Graphic shared by Jay Arehart.

Dr. Erica Hameen, a professor from Carnegie Mellon, said her staff did “drive bys.” That is, they drove by large buildings and took notes on things like if lights were left on or not. Even from this limited data, they could create valuable plans to help building owners save money. Her example was $32,000/annually for a 100,0000 square foot building.

Angelica Ciranni, VP of Strategy & Innovation with the Green Building Alliance, spoke about the 2030 Districts program (of which Pittsburgh is a part). She said over 13 cities are participating, including 540 buildings represetning 84.8M square feet.

Angelica Ciranni, VP of Strategy & Innovation with the Green Building Alliance.

John Fernandez, a professor at MIT, said that, soon, cities will spend more on climate adaptation than mitigation. Treating the symptom. Sound familiar? He also talked about his recent book, in which he analyzed cities with a systems perspective.

Shawn Hesse, of International Living Future Institute, was very impressive. A “Living” building is one with a certain certification. It’s much, much more dificult to get than a LEED certification.

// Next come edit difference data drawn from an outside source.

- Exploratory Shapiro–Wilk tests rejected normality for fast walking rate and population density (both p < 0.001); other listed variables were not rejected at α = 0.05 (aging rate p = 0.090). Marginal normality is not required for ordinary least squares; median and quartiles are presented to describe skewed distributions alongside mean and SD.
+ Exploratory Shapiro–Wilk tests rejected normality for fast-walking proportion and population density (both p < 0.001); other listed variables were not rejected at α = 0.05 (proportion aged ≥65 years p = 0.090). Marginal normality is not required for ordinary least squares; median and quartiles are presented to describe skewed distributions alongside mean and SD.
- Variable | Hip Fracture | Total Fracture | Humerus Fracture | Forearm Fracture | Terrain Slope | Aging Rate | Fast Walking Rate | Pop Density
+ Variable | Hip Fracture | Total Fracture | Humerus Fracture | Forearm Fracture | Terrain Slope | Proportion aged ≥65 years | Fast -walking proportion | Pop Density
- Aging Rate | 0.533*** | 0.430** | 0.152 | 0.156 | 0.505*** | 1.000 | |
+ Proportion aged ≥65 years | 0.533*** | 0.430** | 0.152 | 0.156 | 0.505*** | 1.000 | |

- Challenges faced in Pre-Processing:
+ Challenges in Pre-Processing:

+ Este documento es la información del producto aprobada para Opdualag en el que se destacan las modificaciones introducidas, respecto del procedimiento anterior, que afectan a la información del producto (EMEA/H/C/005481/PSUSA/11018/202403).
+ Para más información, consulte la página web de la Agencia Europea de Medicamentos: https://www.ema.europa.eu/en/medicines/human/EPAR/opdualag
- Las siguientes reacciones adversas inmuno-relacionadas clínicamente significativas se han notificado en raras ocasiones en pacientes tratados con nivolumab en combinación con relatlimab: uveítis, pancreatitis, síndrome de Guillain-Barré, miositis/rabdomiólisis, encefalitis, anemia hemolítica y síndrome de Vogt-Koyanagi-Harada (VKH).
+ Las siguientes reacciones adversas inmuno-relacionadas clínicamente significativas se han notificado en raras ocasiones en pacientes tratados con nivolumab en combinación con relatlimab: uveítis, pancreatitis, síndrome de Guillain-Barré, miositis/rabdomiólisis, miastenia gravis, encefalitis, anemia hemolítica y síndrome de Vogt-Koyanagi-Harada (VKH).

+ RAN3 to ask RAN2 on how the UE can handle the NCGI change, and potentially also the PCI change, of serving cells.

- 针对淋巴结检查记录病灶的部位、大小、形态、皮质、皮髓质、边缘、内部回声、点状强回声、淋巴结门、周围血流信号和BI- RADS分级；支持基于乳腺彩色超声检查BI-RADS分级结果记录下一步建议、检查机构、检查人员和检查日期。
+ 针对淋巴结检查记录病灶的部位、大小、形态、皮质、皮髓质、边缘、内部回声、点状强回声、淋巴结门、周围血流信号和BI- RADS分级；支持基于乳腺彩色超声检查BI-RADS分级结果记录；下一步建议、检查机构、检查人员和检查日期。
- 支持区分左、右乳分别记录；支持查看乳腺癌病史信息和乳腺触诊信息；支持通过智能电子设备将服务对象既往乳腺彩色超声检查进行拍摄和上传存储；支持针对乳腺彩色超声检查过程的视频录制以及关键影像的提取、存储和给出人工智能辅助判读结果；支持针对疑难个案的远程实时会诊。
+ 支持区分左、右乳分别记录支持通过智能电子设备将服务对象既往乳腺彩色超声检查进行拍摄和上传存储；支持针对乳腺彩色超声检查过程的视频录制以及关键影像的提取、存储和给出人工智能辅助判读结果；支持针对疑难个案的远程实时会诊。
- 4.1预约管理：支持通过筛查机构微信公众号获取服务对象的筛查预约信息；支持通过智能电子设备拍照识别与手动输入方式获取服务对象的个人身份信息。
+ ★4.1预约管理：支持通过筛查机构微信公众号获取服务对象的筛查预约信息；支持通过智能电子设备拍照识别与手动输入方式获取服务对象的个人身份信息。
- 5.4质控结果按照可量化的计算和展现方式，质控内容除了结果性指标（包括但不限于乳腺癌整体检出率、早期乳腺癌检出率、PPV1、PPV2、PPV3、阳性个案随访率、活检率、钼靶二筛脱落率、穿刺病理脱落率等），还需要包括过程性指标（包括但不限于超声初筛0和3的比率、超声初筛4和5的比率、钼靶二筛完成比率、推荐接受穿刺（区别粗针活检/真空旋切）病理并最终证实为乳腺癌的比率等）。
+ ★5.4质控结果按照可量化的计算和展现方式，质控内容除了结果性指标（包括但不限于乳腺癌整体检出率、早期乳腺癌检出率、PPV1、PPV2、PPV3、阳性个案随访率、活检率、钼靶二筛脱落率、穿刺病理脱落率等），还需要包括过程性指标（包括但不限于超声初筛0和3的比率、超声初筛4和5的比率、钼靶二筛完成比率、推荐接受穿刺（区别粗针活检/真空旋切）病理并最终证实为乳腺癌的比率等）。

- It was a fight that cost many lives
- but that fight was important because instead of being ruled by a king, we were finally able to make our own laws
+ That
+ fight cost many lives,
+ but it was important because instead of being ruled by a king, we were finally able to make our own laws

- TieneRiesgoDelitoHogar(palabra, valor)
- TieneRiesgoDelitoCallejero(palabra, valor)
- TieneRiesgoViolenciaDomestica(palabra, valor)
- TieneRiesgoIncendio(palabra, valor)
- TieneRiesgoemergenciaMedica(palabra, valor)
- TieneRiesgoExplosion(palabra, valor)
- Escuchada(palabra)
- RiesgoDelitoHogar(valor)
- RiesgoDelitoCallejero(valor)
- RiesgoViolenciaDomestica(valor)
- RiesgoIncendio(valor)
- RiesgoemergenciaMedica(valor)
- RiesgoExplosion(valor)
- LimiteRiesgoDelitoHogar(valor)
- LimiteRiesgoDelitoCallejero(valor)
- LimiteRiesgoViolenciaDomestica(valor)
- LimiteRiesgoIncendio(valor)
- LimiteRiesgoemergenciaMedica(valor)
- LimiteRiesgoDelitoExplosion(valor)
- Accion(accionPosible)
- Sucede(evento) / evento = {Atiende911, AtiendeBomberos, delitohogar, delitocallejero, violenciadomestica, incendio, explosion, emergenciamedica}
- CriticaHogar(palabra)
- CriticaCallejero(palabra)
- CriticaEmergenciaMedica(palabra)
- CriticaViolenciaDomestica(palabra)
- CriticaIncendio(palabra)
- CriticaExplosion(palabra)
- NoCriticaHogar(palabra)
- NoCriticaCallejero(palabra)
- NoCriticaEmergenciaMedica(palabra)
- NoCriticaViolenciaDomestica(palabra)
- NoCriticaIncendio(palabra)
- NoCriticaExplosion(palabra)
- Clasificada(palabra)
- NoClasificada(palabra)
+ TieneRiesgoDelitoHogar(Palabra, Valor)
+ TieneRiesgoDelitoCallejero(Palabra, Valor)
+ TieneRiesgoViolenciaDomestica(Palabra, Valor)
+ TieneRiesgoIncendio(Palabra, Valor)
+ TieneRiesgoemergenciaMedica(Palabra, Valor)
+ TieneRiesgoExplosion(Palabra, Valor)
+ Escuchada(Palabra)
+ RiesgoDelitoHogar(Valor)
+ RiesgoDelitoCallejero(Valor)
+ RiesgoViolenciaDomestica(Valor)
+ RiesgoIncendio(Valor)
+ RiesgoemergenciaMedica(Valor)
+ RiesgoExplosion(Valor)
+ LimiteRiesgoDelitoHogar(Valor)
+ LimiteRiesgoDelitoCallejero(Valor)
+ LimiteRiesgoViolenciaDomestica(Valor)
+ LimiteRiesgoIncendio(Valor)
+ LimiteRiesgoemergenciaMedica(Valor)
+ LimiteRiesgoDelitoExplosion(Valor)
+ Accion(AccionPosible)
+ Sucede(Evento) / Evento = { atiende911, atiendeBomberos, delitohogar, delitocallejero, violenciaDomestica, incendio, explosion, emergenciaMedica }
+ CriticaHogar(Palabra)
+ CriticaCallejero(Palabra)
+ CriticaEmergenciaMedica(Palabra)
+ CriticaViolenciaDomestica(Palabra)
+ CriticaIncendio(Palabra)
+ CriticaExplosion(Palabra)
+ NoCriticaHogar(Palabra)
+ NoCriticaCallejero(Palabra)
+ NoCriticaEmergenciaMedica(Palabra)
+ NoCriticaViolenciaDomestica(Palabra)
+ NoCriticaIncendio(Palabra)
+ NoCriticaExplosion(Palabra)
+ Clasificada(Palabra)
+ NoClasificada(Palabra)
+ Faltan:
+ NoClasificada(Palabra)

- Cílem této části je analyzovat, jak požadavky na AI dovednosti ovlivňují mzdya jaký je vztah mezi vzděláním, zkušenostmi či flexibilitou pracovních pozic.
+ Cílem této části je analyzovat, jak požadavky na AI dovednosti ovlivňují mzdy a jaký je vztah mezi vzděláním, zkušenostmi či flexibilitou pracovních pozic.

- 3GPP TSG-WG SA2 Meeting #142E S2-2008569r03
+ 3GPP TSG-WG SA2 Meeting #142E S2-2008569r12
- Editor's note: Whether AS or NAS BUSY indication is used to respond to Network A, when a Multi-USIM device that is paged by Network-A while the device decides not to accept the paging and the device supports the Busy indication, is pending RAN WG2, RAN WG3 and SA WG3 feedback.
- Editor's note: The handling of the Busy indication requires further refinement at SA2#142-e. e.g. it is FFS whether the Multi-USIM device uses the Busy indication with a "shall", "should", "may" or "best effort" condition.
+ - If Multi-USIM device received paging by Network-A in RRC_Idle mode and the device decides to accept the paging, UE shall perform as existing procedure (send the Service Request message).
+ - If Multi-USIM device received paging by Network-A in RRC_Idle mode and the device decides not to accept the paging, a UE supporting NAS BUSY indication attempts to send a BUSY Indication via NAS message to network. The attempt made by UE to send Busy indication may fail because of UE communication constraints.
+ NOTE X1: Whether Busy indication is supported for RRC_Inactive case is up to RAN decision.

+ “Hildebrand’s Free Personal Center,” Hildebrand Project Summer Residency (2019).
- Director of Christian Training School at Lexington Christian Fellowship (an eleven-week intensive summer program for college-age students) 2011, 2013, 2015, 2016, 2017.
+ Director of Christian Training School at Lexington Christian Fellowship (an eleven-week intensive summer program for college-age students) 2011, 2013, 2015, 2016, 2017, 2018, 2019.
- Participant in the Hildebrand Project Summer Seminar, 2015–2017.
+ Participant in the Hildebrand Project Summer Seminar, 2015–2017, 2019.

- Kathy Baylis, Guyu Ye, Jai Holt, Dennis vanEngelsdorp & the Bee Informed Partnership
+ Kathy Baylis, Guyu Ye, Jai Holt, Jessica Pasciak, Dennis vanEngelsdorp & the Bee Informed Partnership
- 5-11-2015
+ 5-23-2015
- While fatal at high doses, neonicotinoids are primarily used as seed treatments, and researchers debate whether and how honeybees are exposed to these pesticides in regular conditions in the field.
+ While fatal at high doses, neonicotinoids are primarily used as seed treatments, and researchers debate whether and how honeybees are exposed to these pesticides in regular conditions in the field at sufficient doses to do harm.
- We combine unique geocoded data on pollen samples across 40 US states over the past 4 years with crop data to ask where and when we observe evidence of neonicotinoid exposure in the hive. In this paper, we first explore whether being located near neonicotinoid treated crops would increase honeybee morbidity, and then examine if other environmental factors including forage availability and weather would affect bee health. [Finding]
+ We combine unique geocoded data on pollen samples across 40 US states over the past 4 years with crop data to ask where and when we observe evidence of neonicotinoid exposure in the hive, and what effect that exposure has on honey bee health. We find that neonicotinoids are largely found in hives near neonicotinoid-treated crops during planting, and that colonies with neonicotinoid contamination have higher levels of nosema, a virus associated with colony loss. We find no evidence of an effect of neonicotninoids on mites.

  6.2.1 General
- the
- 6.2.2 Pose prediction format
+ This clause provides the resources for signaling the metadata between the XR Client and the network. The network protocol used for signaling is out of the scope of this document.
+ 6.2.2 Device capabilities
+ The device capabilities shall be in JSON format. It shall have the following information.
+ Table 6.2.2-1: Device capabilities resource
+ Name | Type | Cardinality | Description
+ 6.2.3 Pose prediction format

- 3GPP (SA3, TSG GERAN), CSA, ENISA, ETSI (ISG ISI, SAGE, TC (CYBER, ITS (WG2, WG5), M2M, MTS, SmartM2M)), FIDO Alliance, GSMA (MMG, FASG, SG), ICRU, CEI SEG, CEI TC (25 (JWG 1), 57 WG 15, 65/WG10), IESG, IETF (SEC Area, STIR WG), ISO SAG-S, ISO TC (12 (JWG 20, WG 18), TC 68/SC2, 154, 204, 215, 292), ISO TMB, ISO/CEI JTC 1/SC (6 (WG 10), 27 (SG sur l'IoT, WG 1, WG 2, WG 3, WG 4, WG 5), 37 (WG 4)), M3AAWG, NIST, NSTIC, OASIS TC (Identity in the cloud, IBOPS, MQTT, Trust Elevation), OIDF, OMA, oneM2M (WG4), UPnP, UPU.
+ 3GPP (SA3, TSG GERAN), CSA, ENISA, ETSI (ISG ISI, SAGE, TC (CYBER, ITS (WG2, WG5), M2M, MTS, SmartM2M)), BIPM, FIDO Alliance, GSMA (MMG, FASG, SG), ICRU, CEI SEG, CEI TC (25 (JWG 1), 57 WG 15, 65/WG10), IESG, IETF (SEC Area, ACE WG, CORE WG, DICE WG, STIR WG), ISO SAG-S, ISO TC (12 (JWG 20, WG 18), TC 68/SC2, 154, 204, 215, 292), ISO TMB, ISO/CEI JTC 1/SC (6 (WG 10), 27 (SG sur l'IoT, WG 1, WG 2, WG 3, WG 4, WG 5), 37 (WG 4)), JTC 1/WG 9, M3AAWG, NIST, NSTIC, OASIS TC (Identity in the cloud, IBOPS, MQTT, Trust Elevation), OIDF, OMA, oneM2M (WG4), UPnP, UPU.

You can watch a recording of the built environment session here.

People

I had conversations with, or took notes on lectures by, about thirty more people. Too much to go into here. I’ll follow up with most of them to see how we can collaborate to reduce Indiana’s GHG emissions.

Post Script

Next time you go to a conference, consider getting an Airbnb with others attending. A few of us met through the Drawdown Facebook group, and we had a blast. Missing Chris Powers here. You’ll notice the dominos from another post

From left to right: Sam Levac-Levey, Ryan Hagen, Damien Michael Nichols, Daniel Poynter.